"3,000 years of longing" – 1/9
Legendary Australian director George Miller ("Mad Max: Fury Road", "Babe") presents an intimate, romantic and imaginative tale about the craft of storytelling.
The great Tilda Swinton plays a brilliant (but lonely) academic who specializes in ancient mythologies and folktales.
During a conference in Istanbul, she purchases an ancient bottle and a giant genie (Idris Elba) emerges from it, granting her three wishes.
Between wishes, the genie also tells her the story of his life and shares with her the fantastic circumstances and lessons that led to his imprisonment in the bottle.
"3,000 years of longing",
"Cinema Savia" – 1/9
Screenwriter-director Orit Fuchs-Rotem's beautiful film, nominated for no fewer than 12 Ophir awards, describes a video shooting workshop attended by Jewish and Arab women, all municipal workers from the Hadera and Triangle area.
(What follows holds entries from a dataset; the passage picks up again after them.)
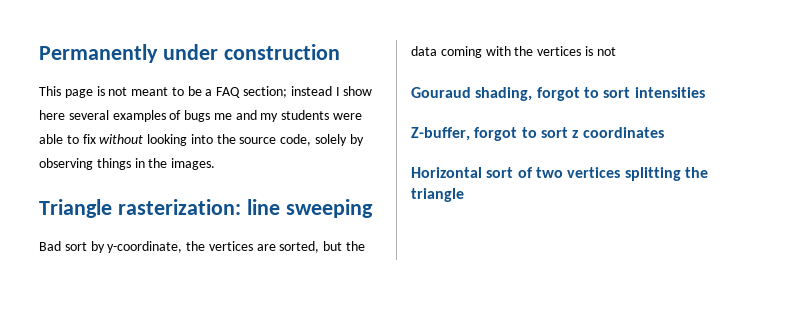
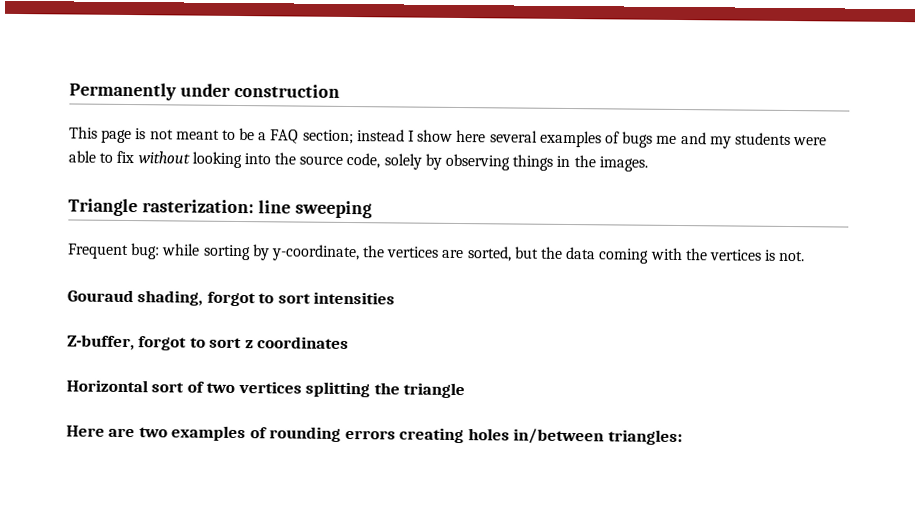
- Bad sort by y-coordinate, the vertices are sorted, but the data coming with the vertices is not
+ Frequent bug: while sorting by y-coordinate, the vertices are sorted, but the data coming with the vertices is not.
+ Here are two examples of rounding errors creating holes in/between triangles:

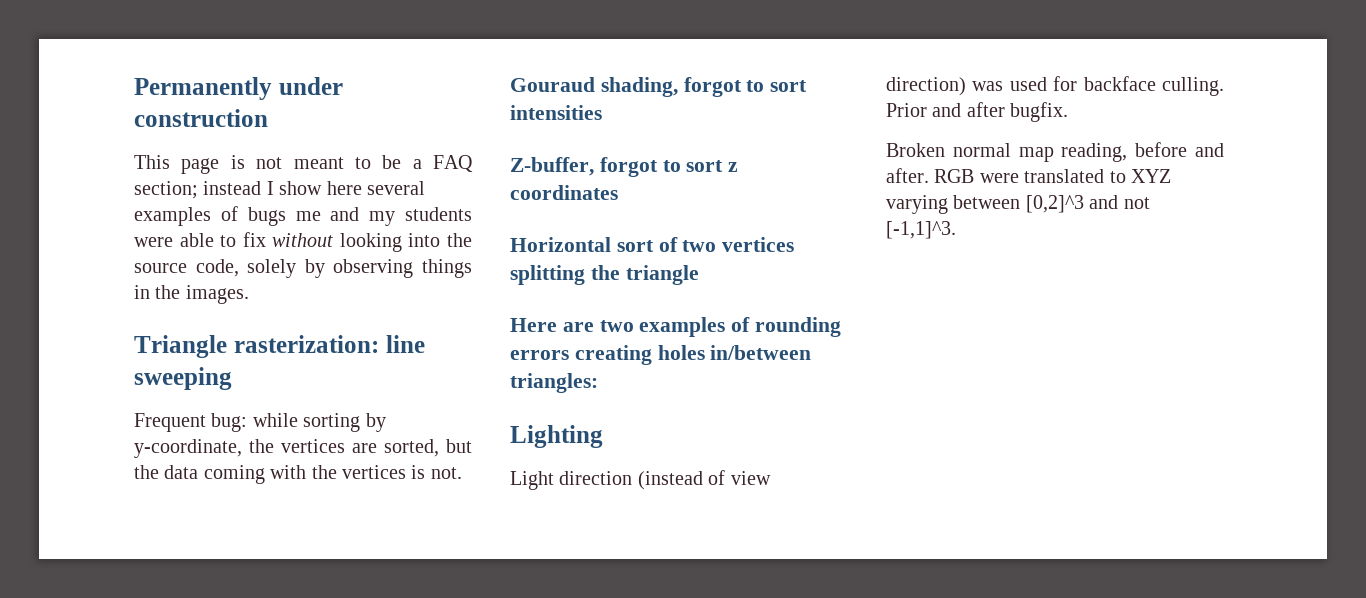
+ Lighting
+ Light direction (instead of view direction) was used for backface culling. Prior and after bugfix.
+ Broken normal map reading, before and after. RGB were translated to XYZ varying between [0,2]^3 and not [-1,1]^3.

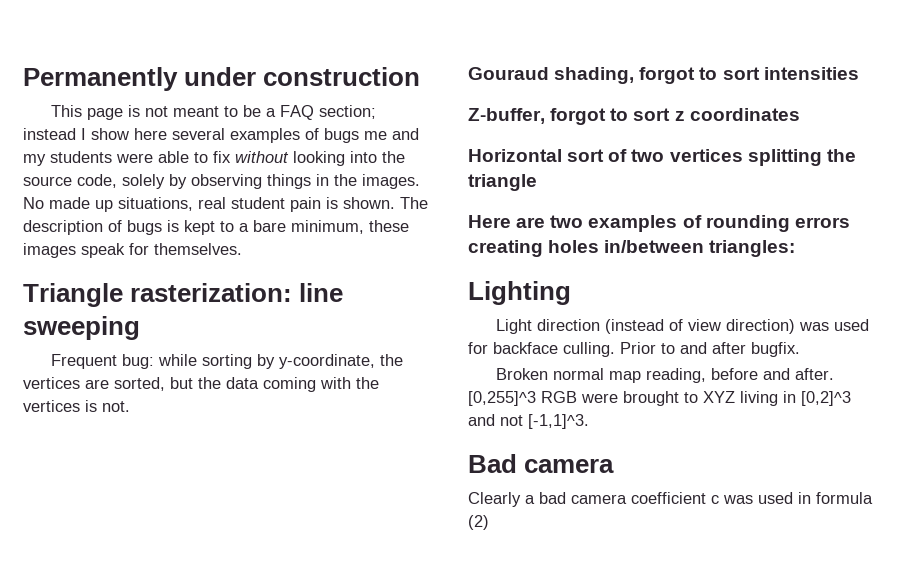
+ No made up situations, real student pain is shown. The description of bugs is kept to a bare minimum, these images speak for themselves.
- Prior and after bugfix.
+ Prior to and after bugfix.
- RGB were translated to XYZ varying between [0,2]^3 and not [-1,1]^3.
+ [0,255]^3 RGB were brought to XYZ living in [0,2]^3 and not [-1,1]^3.
+ Bad camera
+ Clearly a bad camera coefficient c was used in formula (2)

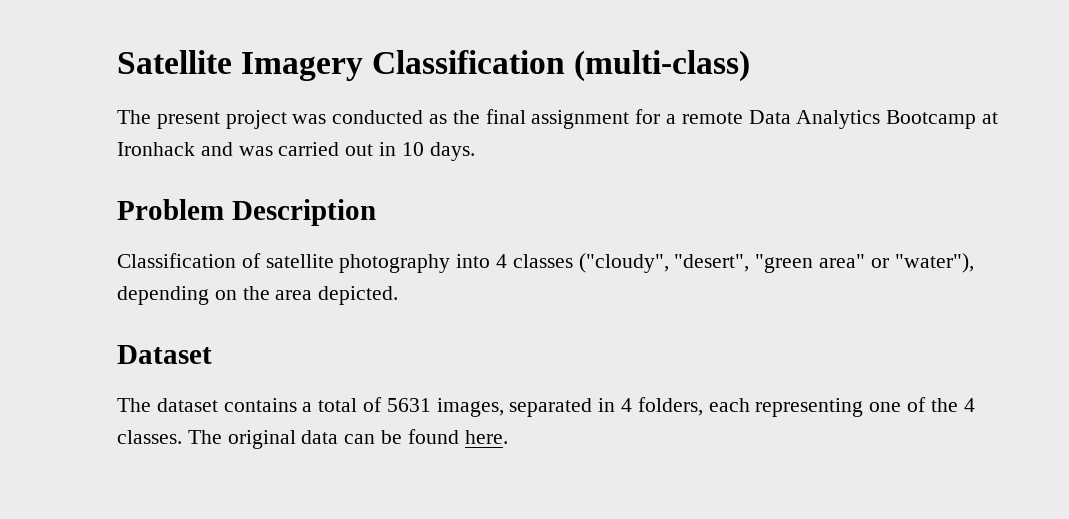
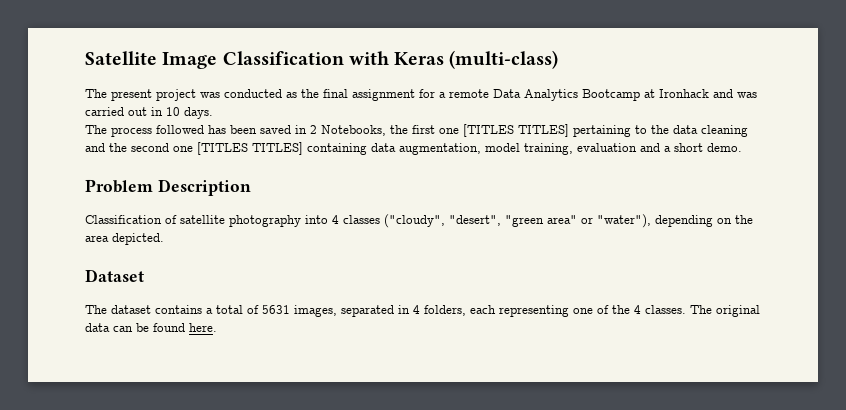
- Satellite Imagery Classification (multi-class)
+ Satellite Image Classification with Keras (multi-class)
+ The process followed has been saved in 2 Notebooks, the first one [TITLES TITLES] pertaining to the data cleaning and the second one [TITLES TITLES] containing data augmentation, model training, evaluation and a short demo.

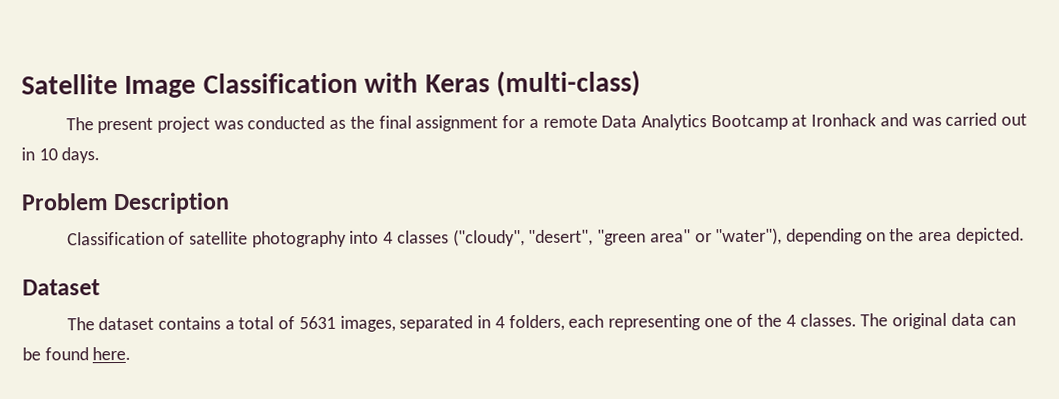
- The process followed has been saved in 2 Notebooks, the first one [TITLES TITLES] pertaining to the data cleaning and the second one [TITLES TITLES] containing data augmentation, model training, evaluation and a short demo.

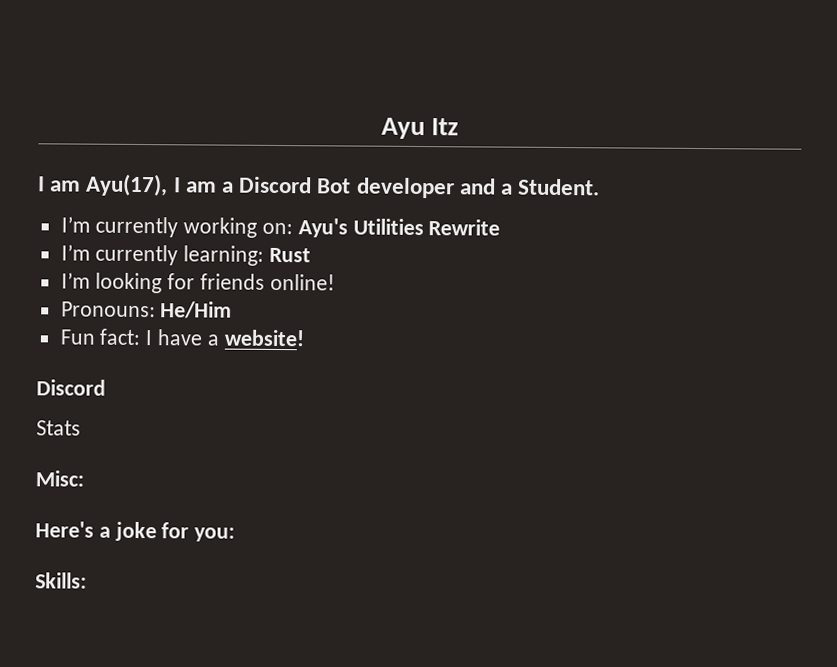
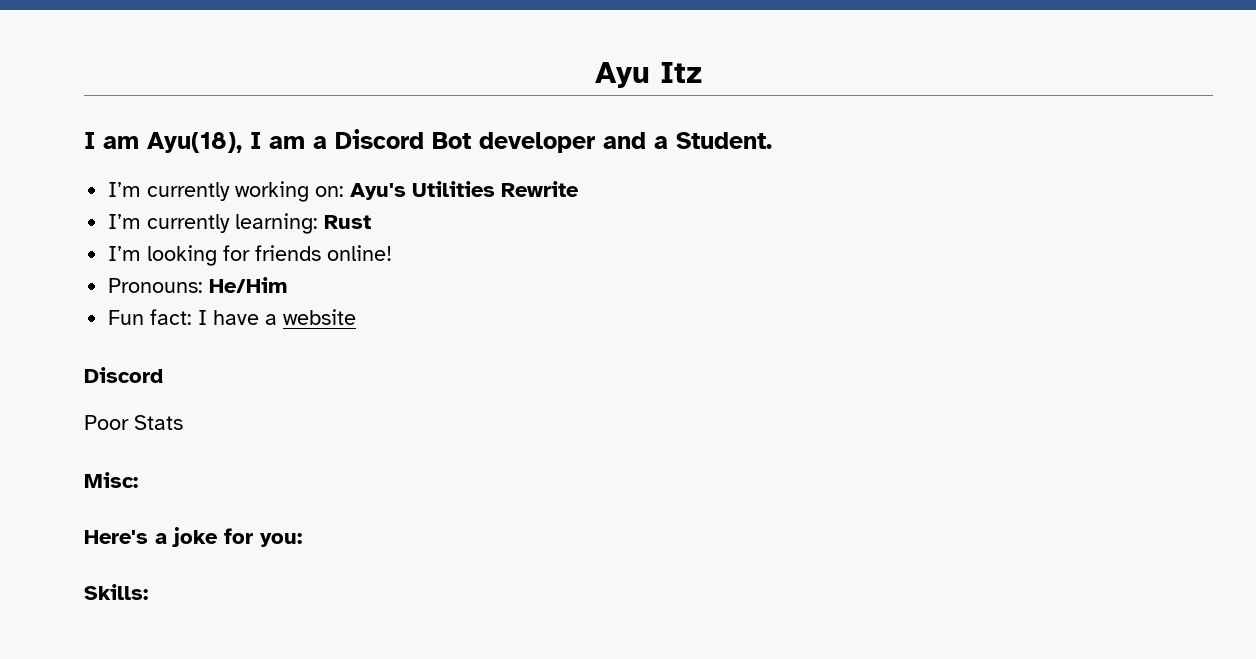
- I am Ayu(17), I am a Discord Bot developer and a Student.
+ I am Ayu(18), I am a Discord Bot developer and a Student.
- Fun fact: I have a website!
+ Fun fact: I have a website
- Stats
+ Poor Stats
During the joint work, the members of the group are gradually exposed, and so are the cultural and ideological differences between them.
The filmmaker who guides the workshop is played by Dana Ivegi.
Other actresses include Joanna Said, Marlene Bejali, Amal Morkos, Ruthie Landau and Yulia Tagil.
"Cinema Sabia", photo: Public Relations
"Room number 6" – 15/9
The film by the Finnish director Joho Kosmanen, which won the "Grand Prix" award at the Cannes Film Festival, is one of the celebrated foreign films of the past year.
The plot follows a Finnish student (Saidi Harle) who leaves Moscow by train to the Arctic Circle.
She is forced to share the sleeping compartment on the train with a young Russian miner (Yuri Borisov), and an unexpected relationship develops between the two.
"cell number 6",
"David Bowie: Moonage Daydream" on 9/15
A comprehensive, fascinating and visually wild docu-film about the life and work of the genius English musician David Bowie.
Director Brett Morgan ("Kurt Cobain: Montage of Heck") was honored to be the first filmmaker to receive free access to the late musician's private archives, and the result is a colorful, immersive and, of course, music-filled celebration that wonderfully demonstrates Bowie's evolutionary, revolutionary and unpredictable nature.
A must for fans (but not only).
"Ticket to Heaven" – 22/9
George Clooney and Julia Roberts reunite to star in a vintage romantic comedy about a divorced couple who join forces to prevent their shared daughter from marrying the wrong guy.
Ol Parker ("Mamma Mia 2") directed.
If you miss the 90s, this is the movie for you.
"Ticket to Heaven",
"Avatar" – 22/9
Just before we finally get to see the much-anticipated sequel to the biggest box office hit of the previous decade, James Cameron is returning his spectacular MDB fantasy to theaters for another round. A good opportunity to return to the alien rainforests of Pandora and remember the Nabi children and their nonsense (preferably in three Dim.) with Sam Worthington, Zoe Saldana, Sigourney Weaver and Stephen Lang.
"Avatar",
"Karaoke" – 29/9
With a dream premiere at the Tribeca Film Festival, two awards from the Jerusalem Film Festival and 14 nominations for the Ophir Awards, Moshe Rosenthal's debut film is emerging as the most talked about Israeli film of the year.
At the center of the plot is an aging, bourgeois couple (Shashon Gabai and Rita Shukron) whose world turns upside down after a new neighbor - a happy bachelor and karaoke lover from Miami, played by Lior Ashkenazi - moves into the building.
With Alma Dishi, Aryeh Cherner and Kobe Farage.